Then stopwords are removed and the remaining terms are lemmatized. The preprocessing
phase ends with sentence embedding, in which document chunks 𝑘1 , . . . , 𝑘𝑁 and queries
𝑞1 , . . . , 𝑞𝑚 are mapped into the same vector space using a pre-trained either language specific
or multilingual Sentence-BERT [22] model.

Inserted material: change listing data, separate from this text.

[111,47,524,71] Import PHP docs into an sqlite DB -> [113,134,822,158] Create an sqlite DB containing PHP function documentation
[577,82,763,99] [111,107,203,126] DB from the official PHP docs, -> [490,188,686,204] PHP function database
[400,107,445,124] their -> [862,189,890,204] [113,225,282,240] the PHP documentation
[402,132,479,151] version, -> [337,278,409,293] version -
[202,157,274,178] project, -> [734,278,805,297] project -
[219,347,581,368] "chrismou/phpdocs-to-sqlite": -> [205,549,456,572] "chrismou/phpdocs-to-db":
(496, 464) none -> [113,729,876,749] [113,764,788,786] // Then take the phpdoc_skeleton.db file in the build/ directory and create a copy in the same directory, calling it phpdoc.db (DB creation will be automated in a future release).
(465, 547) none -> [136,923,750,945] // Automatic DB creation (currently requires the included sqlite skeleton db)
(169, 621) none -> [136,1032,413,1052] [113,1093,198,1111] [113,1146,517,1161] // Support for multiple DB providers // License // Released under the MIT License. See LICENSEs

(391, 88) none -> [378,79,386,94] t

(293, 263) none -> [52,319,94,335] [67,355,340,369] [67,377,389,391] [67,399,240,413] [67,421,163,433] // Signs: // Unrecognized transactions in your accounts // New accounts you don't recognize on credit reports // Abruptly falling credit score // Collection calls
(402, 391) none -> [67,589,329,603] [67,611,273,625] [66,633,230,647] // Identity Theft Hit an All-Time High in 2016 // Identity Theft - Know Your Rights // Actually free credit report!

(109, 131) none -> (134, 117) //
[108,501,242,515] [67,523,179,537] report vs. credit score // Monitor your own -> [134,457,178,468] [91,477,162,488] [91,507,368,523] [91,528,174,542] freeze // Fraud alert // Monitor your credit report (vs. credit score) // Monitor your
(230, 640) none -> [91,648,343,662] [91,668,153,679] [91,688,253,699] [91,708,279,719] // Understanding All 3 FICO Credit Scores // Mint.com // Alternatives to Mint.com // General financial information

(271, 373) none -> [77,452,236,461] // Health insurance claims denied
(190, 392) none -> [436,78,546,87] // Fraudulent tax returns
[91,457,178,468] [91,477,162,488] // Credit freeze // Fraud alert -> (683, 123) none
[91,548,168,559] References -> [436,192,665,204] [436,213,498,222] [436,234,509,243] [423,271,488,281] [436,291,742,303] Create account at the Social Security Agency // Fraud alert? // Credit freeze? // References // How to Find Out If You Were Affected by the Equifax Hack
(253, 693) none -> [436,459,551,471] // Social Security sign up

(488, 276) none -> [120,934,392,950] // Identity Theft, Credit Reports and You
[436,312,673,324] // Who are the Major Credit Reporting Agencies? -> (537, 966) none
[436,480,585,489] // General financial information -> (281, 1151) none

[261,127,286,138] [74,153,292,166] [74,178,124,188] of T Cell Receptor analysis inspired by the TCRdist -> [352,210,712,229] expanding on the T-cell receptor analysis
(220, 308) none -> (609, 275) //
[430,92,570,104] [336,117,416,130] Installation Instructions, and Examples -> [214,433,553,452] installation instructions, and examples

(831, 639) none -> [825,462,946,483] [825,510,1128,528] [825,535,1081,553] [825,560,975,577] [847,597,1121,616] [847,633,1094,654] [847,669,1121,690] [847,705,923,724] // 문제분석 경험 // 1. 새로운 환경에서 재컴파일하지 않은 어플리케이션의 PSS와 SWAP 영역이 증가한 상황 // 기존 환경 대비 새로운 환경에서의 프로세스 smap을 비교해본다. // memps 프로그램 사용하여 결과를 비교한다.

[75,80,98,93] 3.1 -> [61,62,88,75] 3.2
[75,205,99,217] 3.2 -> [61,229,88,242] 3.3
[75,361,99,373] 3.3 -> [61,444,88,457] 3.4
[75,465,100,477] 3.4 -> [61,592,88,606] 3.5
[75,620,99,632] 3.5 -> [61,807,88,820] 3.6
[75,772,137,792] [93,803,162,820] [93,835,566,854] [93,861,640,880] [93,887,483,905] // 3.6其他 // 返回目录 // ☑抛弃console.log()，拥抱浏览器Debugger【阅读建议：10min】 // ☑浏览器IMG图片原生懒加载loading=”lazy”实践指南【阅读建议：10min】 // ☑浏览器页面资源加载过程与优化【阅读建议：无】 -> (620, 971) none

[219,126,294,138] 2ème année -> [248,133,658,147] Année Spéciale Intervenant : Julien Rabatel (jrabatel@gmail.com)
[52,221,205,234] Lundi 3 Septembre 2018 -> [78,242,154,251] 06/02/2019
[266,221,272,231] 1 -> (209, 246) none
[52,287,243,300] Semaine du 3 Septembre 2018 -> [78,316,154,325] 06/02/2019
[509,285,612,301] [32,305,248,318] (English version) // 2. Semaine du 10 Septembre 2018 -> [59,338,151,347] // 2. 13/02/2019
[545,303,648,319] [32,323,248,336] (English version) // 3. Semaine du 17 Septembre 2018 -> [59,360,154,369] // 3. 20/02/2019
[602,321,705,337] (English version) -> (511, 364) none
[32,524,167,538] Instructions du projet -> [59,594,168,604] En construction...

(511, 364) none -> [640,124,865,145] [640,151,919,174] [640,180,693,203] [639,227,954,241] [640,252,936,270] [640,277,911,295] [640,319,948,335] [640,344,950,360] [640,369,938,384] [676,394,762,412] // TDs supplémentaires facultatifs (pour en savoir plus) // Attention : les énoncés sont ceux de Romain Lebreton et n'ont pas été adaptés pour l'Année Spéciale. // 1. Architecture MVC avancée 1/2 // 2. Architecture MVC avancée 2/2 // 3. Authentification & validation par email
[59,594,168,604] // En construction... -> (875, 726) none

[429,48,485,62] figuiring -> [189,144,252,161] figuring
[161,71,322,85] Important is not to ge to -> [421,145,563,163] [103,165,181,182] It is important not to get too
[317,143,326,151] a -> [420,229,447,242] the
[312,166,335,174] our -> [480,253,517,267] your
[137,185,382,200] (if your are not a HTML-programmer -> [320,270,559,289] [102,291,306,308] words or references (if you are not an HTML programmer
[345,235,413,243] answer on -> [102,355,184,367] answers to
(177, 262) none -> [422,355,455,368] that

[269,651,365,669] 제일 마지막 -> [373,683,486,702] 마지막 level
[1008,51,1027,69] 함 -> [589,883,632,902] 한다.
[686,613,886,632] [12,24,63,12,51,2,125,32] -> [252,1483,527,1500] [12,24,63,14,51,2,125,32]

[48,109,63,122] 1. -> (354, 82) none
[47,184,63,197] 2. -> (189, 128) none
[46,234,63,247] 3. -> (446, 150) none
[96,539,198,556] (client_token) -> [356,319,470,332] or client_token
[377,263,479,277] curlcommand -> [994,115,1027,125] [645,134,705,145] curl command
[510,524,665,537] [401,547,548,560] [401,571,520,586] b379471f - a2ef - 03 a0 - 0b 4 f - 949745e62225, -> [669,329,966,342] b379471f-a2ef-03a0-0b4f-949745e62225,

3.3. Knowledge-based document retrieval
Document retrieval is carried out by enforcing the ASKE cycle, which iteratively solves a
multilabel classification problem with zero initial knowledge, that is, without any annotation of
the documents. The goal is to classify document chunks with query labels 𝑞1 , . . . , 𝑞𝑚 , which
can correspond to words (the input lemmas in case (i) from the previous paragraph and the
concept labels in case (iii)) or alphanumeric IDs (case (ii), in which summarizing the input
fragments with an unambiguous label may not be possible).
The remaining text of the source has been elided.